The First Circuit then turned to the crux of its analysis. Even if a claim has already been publicly disclosed, the FCA, as amended in 2010 by the Patient Protection and Affordable Care Act (“ACA”), Pub. L. No. 111-148, § 10104(j)(2), 124 Stat. 119, allows a claim to proceed if a relator is an original source of information. The ACA defines “original source” in two ways, based on the timing of relator’s claim relative to the public disclosure: (1) First, relator is considered an original source if “prior to a public disclosure . . . [the relator] voluntarily disclosed to the Government the information on which allegations or transactions in a claim are based.” 31 U.S.C. § 3730(e)(4)(B)(i). (2) Alternatively, even if the disclosure to the government is made after a public disclosure, relator is still considered an original source if relator possesses “knowledge that is independent of and materially adds to the publicly disclosed allegations or transactions.” Id. § 3730(e)(4)(B)(2)(emphasis added). In this case, the First Circuit noted that “the relators’ attempt to assume the mantle of original source status cannot clear the ‘materially adds’ hurdle (and, thus, we do not address the ‘independent knowledge’ hurdle).” 827 F.3d. at 211–212.

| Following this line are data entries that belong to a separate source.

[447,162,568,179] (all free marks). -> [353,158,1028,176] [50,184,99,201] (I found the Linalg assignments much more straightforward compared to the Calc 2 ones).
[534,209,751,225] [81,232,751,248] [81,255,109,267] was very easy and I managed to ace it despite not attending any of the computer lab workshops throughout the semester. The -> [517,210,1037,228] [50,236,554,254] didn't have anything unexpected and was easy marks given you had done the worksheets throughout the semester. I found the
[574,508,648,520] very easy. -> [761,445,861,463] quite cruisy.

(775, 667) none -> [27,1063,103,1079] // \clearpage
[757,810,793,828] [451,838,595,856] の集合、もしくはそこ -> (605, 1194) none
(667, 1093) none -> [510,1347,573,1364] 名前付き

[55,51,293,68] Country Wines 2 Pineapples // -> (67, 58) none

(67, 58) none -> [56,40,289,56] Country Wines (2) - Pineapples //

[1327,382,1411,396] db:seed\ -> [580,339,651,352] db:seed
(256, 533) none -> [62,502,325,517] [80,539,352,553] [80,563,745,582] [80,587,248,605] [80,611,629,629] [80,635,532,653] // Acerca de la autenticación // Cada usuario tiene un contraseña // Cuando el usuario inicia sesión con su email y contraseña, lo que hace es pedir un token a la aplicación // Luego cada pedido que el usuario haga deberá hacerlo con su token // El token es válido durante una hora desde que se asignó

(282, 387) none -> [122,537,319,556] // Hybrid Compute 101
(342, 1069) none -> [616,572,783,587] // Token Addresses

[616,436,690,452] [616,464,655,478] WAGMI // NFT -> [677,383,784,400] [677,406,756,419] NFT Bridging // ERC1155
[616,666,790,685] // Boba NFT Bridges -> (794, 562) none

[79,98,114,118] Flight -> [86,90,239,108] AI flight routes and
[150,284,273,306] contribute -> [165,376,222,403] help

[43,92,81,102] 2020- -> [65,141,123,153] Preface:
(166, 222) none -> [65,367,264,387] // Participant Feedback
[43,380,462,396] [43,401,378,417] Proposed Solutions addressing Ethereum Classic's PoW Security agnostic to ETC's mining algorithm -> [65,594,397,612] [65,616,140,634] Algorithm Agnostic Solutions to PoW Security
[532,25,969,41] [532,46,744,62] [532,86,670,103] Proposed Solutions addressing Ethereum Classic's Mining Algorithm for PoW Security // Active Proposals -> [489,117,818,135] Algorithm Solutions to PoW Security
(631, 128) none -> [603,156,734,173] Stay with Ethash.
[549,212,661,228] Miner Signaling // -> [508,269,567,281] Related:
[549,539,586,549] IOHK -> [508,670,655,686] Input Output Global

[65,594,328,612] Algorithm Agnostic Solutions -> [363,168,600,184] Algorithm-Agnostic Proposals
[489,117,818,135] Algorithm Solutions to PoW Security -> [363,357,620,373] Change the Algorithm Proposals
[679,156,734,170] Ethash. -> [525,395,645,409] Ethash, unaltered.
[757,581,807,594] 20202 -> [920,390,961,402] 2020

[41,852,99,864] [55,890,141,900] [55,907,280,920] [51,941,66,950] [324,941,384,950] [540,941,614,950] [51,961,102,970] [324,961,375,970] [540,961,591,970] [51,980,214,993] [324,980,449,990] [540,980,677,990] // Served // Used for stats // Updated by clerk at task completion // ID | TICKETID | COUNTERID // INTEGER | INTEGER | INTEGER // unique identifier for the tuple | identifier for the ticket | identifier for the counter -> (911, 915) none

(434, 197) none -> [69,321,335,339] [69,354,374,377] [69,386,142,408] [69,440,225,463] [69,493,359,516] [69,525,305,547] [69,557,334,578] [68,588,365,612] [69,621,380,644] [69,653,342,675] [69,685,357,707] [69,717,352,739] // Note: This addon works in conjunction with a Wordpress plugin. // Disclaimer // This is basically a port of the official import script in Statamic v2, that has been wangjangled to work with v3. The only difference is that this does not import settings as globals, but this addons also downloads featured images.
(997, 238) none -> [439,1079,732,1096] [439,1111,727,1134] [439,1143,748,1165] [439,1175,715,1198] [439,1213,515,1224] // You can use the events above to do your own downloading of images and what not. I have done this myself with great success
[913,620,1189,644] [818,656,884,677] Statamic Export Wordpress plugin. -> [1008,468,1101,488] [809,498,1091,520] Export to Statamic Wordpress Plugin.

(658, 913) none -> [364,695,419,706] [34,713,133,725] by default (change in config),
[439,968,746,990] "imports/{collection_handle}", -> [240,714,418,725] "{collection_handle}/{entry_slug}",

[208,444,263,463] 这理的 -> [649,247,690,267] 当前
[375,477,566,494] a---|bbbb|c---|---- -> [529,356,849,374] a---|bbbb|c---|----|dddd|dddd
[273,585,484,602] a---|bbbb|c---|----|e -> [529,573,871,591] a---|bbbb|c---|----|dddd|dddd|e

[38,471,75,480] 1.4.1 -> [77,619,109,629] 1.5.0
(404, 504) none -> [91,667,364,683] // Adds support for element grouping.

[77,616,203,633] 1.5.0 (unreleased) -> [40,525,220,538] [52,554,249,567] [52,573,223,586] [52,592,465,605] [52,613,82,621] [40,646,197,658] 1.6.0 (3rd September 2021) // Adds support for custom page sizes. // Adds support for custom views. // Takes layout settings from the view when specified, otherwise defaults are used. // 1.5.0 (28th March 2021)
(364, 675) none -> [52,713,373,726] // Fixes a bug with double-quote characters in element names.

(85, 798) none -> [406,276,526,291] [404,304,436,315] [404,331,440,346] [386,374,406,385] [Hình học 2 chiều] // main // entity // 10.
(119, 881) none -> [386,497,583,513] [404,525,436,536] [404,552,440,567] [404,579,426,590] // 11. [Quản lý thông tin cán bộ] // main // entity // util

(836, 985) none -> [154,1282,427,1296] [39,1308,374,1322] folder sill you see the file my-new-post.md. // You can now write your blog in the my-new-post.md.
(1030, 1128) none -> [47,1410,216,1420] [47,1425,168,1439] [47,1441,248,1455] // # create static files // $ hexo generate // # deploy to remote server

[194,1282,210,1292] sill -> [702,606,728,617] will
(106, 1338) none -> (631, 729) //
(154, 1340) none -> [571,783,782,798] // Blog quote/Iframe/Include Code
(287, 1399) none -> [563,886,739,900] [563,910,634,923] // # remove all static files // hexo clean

After noting that “[t]he meaning of the ‘materially adds’ language in the original source exception [was] a matter of first impression” in the First Circuit, the court turned to the definition of “material” in Black’s Law Dictionary to conclude that, in order for an addition to be material, the information must be “sufficiently significant” or “essential.” Id. at 208. The court then considered and rejected several arguments that Relators advanced for why the information they added met this standard. First, the court held that, on these facts, “[s]imply asserting a longer duration for the same allegedly fraudulent practice does not materially add to the information already publicly disclosed.” Id. at 212. CVS had made clear by its conduct that it intended to continue its pricing practices. Id. Second, offering additional specific examples of previously publicly disclosed conduct, the court concluded, was not sufficient. Id. “[A] relator who merely adds detail or color to previously disclosed elements of an alleged scheme is not materially adding to public disclosures.” Id. at 213. Third, while the court left open the possibility that, under certain circumstances, information relating to a defendant’s intent may be material, the court held that, in this case, the public disclosures had already made clear that CVS was acting deliberately. Id. Accordingly, the First Circuit affirmed the district court’s dismissal on public disclosure grounds.
The First Circuit’s decision is significant for FCA defendants in that it makes clear the court will expect a relator to come forward with significant new information to qualify as an original source.